Disastrous. Pynchon’s intro talks about Fariñas voice sounding like a chorus of 200 kazoos announcing…what? The language does move. Fariña is “knowing”. He references things. He’s cool and removed. Too removed. Too cool. That’s his whole game:

I am invisible, he thinks often. And Exempt. Immunity has been granted to me, for I do not lose my cool.

That’s the gist of the book – the cool and sarcastic remove that Kerouac himself railed against. The opposite of the It that Sal Paradise searched for in darkened boxcars and steaming Iowa pies, cultivating kindness and opening his heart wider and wider and wider. No sincere soul or spirit here. Just nihilist college kids playing pranks on tired cashiers and the cheapening of life by flattening every experience into ironic posturing.

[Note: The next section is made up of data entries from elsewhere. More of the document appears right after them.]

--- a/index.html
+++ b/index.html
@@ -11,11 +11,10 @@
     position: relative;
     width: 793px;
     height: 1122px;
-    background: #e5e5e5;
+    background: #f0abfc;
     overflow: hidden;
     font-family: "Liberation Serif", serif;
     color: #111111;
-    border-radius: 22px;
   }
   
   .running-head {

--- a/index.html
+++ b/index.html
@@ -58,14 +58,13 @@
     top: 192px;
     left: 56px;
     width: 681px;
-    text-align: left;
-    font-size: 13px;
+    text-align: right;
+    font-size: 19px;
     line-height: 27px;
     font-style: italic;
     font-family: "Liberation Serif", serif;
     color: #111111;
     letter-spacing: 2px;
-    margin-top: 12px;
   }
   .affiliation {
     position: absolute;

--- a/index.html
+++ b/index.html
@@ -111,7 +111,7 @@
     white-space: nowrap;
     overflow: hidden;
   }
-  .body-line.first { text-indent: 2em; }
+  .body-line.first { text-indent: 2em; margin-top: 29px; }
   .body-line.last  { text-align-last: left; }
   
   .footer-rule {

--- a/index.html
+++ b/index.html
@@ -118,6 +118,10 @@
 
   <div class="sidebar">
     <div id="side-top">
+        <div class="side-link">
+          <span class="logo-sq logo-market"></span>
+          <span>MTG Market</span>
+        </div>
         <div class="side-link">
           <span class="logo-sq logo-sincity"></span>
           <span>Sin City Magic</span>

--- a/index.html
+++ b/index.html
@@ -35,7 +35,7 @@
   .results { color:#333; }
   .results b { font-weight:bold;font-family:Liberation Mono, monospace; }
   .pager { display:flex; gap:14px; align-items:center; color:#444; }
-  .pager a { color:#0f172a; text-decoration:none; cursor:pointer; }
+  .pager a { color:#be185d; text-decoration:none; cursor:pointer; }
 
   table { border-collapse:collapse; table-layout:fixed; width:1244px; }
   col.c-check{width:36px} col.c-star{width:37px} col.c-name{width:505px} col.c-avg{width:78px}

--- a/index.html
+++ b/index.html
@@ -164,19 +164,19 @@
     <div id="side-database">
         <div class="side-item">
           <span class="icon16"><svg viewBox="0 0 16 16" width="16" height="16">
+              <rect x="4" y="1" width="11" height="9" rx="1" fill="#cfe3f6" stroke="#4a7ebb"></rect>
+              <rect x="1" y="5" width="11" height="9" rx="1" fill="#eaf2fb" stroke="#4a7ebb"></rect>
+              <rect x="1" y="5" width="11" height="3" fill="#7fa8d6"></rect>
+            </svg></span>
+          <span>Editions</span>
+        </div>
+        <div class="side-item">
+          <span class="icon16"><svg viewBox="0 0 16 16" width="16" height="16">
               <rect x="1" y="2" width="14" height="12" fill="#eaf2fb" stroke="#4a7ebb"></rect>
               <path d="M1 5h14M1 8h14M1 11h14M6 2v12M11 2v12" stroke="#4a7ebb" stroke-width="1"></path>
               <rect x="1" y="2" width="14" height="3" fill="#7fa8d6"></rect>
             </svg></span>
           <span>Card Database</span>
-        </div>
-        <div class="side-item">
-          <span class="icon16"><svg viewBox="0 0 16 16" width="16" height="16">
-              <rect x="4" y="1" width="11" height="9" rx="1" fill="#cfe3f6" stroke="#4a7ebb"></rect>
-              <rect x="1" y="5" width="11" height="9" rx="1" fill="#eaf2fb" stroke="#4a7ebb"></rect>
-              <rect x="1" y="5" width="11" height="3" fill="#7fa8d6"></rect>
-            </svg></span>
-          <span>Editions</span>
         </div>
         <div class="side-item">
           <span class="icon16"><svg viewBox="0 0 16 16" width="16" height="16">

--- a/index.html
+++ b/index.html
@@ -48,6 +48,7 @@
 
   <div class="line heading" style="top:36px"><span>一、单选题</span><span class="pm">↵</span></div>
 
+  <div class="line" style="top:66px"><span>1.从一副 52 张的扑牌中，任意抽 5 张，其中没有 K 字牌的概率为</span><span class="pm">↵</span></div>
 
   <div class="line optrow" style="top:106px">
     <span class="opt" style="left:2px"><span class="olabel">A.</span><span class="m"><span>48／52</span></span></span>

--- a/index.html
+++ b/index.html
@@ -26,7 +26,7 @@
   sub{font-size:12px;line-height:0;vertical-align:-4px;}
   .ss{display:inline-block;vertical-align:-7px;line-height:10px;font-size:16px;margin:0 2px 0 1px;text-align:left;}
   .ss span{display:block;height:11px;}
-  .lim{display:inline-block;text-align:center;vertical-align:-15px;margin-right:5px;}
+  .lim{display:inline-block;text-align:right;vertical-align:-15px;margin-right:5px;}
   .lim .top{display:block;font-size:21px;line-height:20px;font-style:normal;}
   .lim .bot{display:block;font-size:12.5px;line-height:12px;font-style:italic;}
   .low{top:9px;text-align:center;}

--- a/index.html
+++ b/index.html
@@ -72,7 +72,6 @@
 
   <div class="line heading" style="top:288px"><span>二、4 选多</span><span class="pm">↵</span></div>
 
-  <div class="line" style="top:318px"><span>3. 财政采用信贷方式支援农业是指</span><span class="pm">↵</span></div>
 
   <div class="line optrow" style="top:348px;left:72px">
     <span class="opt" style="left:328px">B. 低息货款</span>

I had to put the book down. I see too much if what it represents in people my own age. My generation is rife with cool irony. The last bastion of nihilism. The impenetrable fortifications of banal self-regard. I’ve known so many emotionally crippled bohemian (they’d never call themselves that) children in New York to not take it seriously and to not seriously take note of my own disgust. Disgust and sorrow. The “real self” that so many of them defer the experience of never actually arrives. The posture becomes the person.

Every age throws up its own unique cudgels against what Kerouac might call the tender-eyed yet terrible dove of the spirit. Ours is the joke that defers authenticity. The irony that drowns sincerity. It’d break your heart if you let it.